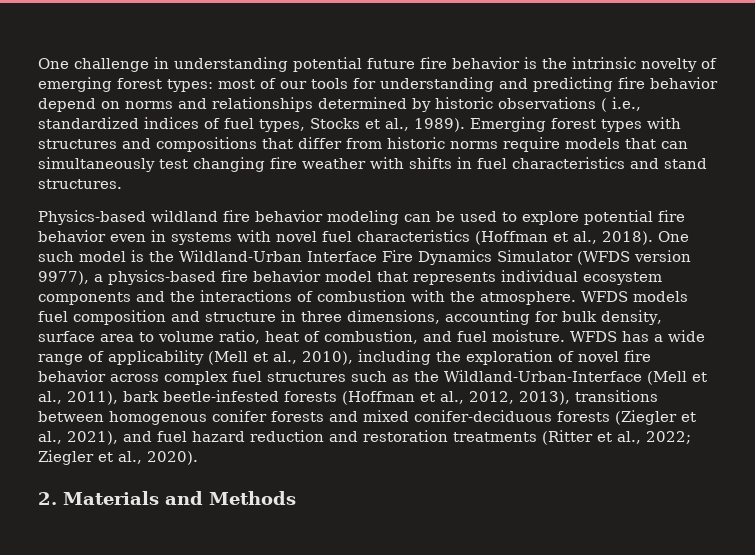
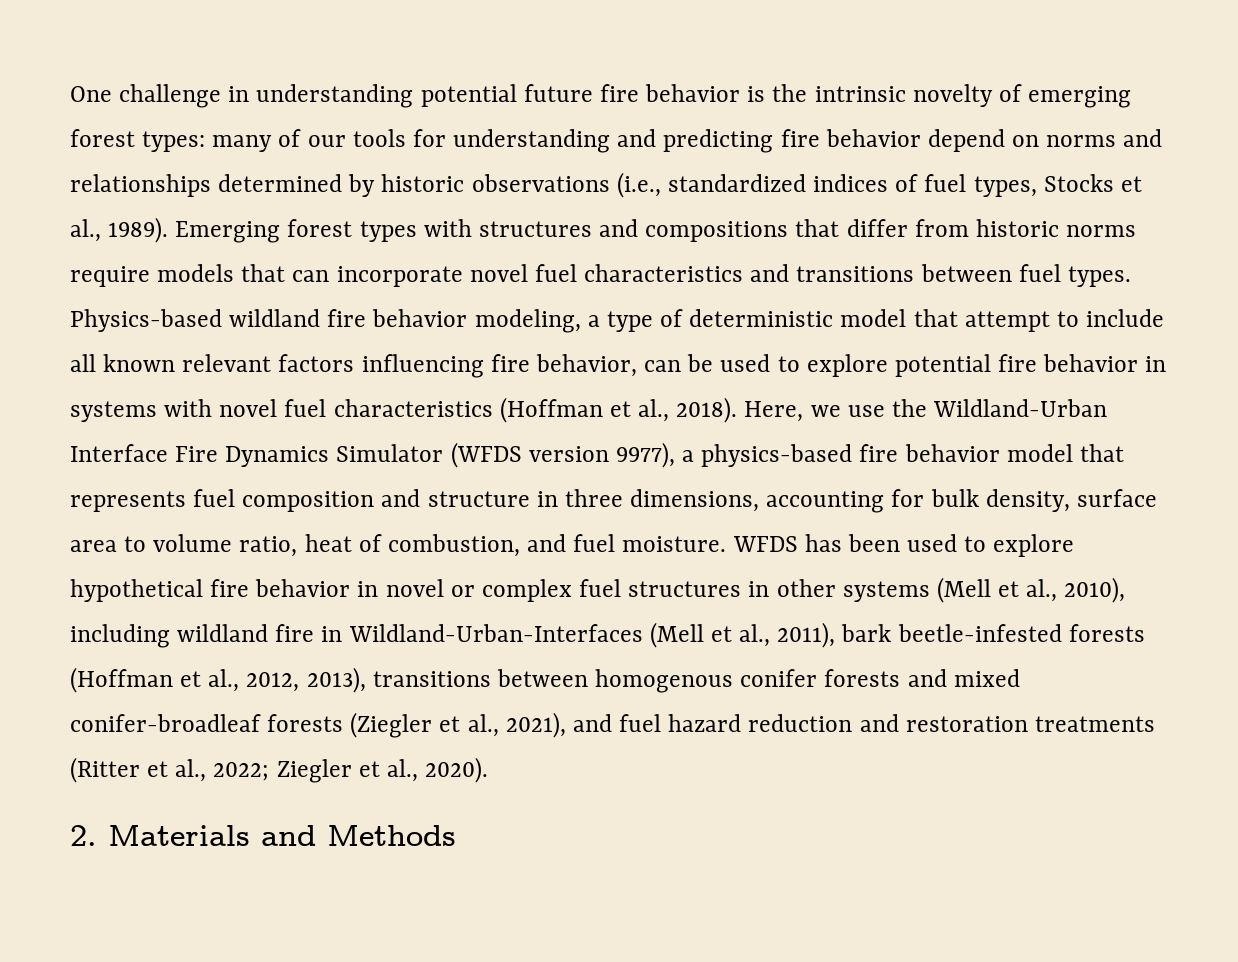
- One challenge in understanding potential future fire behavior is the intrinsic novelty of emerging forest types: most of our tools for understanding and predicting fire behavior depend on norms and relationships determined by historic observations ( i.e., standardized indices of fuel types, Stocks et al., 1989).
+ One challenge in understanding potential future fire behavior is the intrinsic novelty of emerging forest types: many of our tools for understanding and predicting fire behavior depend on norms and relationships determined by historic observations (i.e., standardized indices of fuel types, Stocks et al., 1989).
- Emerging forest types with structures and compositions that differ from historic norms require models that can simultaneously test changing fire weather with shifts in fuel characteristics and stand structures.
- Physics-based wildland fire behavior modeling can be used to explore potential fire behavior even in systems with novel fuel characteristics (Hoffman et al., 2018).
+ Emerging forest types with structures and compositions that differ from historic norms require models that can incorporate novel fuel characteristics and transitions between fuel types. Physics-based wildland fire behavior modeling, a type of deterministic model that attempt to include all known relevant factors influencing fire behavior, can be used to explore potential fire behavior in systems with novel fuel characteristics (Hoffman et al., 2018).
- One such model is the Wildland-Urban Interface Fire Dynamics Simulator (WFDS version 9977), a physics-based fire behavior model that represents individual ecosystem components and the interactions of combustion with the atmosphere. WFDS models fuel composition and structure in three dimensions, accounting for bulk density, surface area to volume ratio, heat of combustion, and fuel moisture.
+ Here, we use the Wildland-Urban Interface Fire Dynamics Simulator (WFDS version 9977), a physics-based fire behavior model that represents fuel composition and structure in three dimensions, accounting for bulk density, surface area to volume ratio, heat of combustion, and fuel moisture.
- WFDS has a wide range of applicability (Mell et al., 2010), including the exploration of novel fire behavior across complex fuel structures such as the Wildland-Urban-Interface (Mell et al., 2011), bark beetle-infested forests (Hoffman et al., 2012, 2013), transitions between homogenous conifer forests and mixed conifer-deciduous forests (Ziegler et al., 2021), and fuel hazard reduction and restoration treatments (Ritter et al., 2022; Ziegler et al., 2020).
+ WFDS has been used to explore hypothetical fire behavior in novel or complex fuel structures in other systems (Mell et al., 2010), including wildland fire in Wildland-Urban-Interfaces (Mell et al., 2011), bark beetle-infested forests (Hoffman et al., 2012, 2013), transitions between homogenous conifer forests and mixed conifer-broadleaf forests (Ziegler et al., 2021), and fuel hazard reduction and restoration treatments (Ritter et al., 2022; Ziegler et al., 2020).

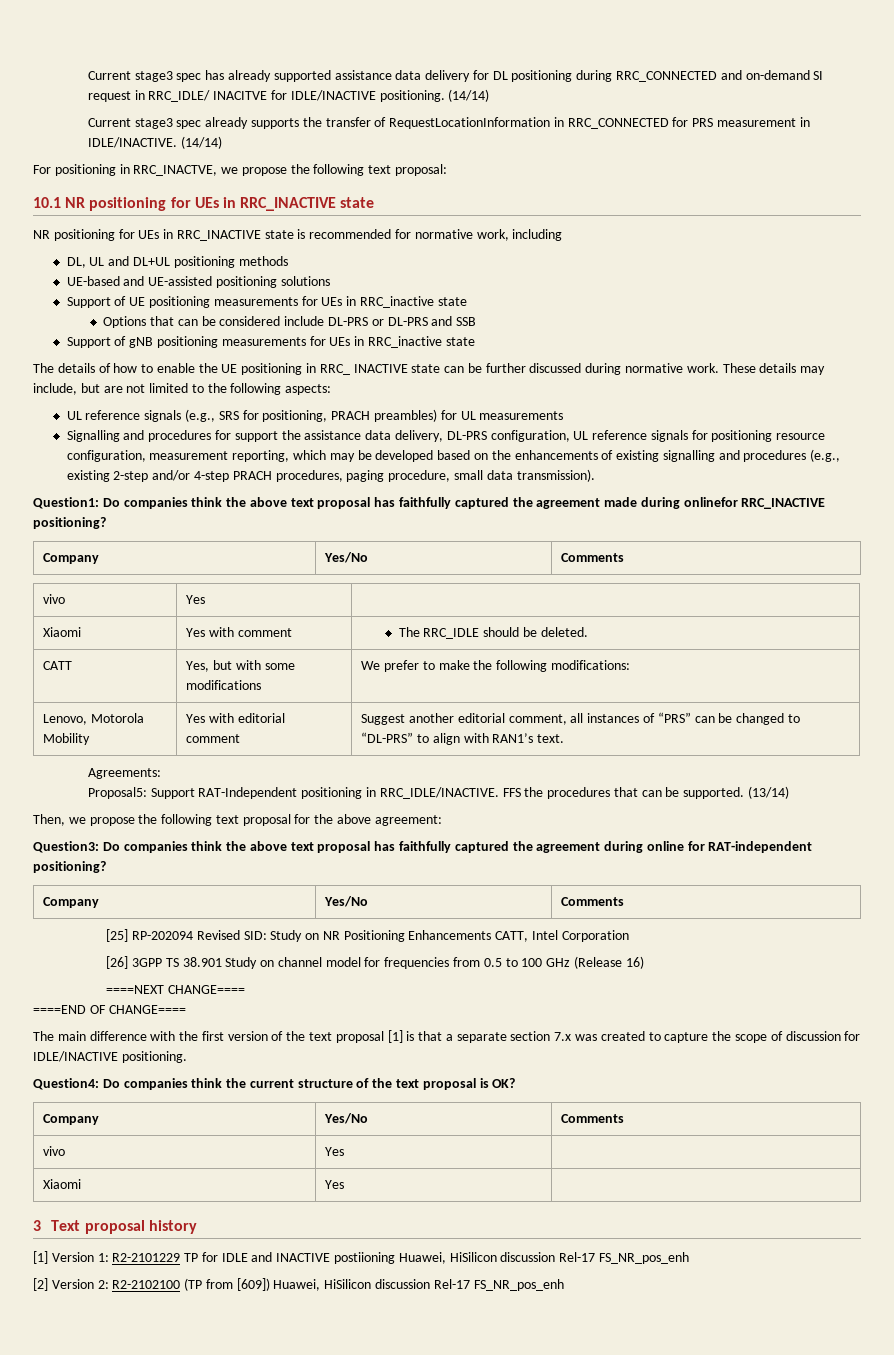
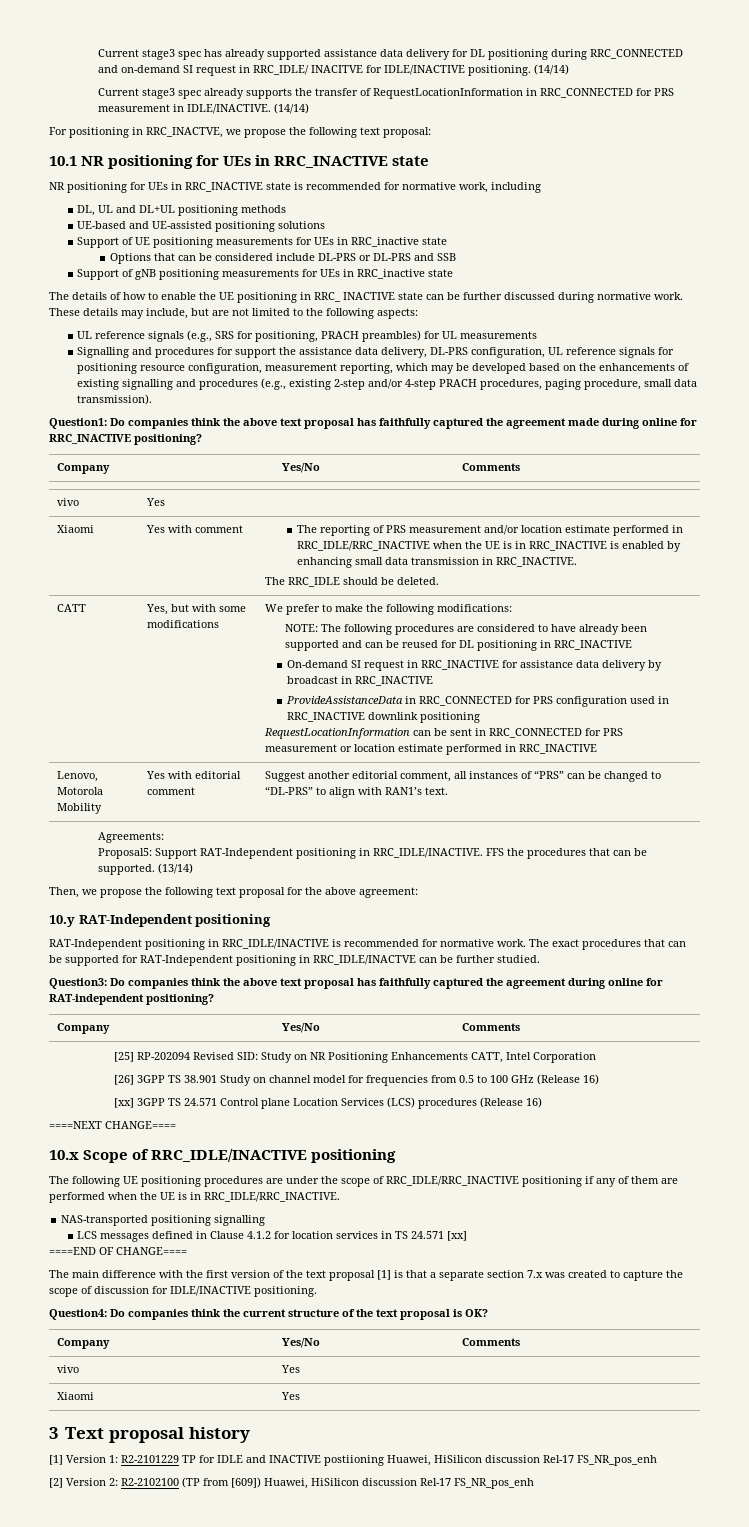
- Question1: Do companies think the above text proposal has faithfully captured the agreement made during onlinefor RRC_INACTIVE positioning?
+ Question1: Do companies think the above text proposal has faithfully captured the agreement made during online for RRC_INACTIVE positioning?
- Xiaomi | Yes with comment | The RRC_IDLE should be deleted.
+ Xiaomi | Yes with comment | The reporting of PRS measurement and/or location estimate performed in RRC_IDLE/RRC_INACTIVE when the UE is in RRC_INACTIVE is enabled by enhancing small data transmission in RRC_INACTIVE.
+ The RRC_IDLE should be deleted.
+ NOTE: The following procedures are considered to have already been supported and can be reused for DL positioning in RRC_INACTIVE
+ On-demand SI request in RRC_INACTIVE for assistance data delivery by broadcast in RRC_INACTIVE
+ ProvideAssistanceData in RRC_CONNECTED for PRS configuration used in RRC_INACTIVE downlink positioning
+ RequestLocationInformation can be sent in RRC_CONNECTED for PRS measurement or location estimate performed in RRC_INACTIVE
+ 10.y RAT-Independent positioning
+ RAT-Independent positioning in RRC_IDLE/INACTIVE is recommended for normative work. The exact procedures that can be supported for RAT-Independent positioning in RRC_IDLE/INACTVE can be further studied.
+ [xx] 3GPP TS 24.571 Control plane Location Services (LCS) procedures (Release 16)
  ====NEXT CHANGE====
+ 10.x Scope of RRC_IDLE/INACTIVE positioning
+ The following UE positioning procedures are under the scope of RRC_IDLE/RRC_INACTIVE positioning if any of them are performed when the UE is in RRC_IDLE/RRC_INACTIVE.
+ NAS-transported positioning signalling
+ LCS messages defined in Clause 4.1.2 for location services in TS 24.571 [xx]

* * *

**Work to complete**: In the records above, find each line that mentions the string "faithfully", then copy it.

**Final answer**:
- Question1: Do companies think the above text proposal has faithfully captured the agreement made during onlinefor RRC_INACTIVE positioning?
+ Question1: Do companies think the above text proposal has faithfully captured the agreement made during online for RRC_INACTIVE positioning?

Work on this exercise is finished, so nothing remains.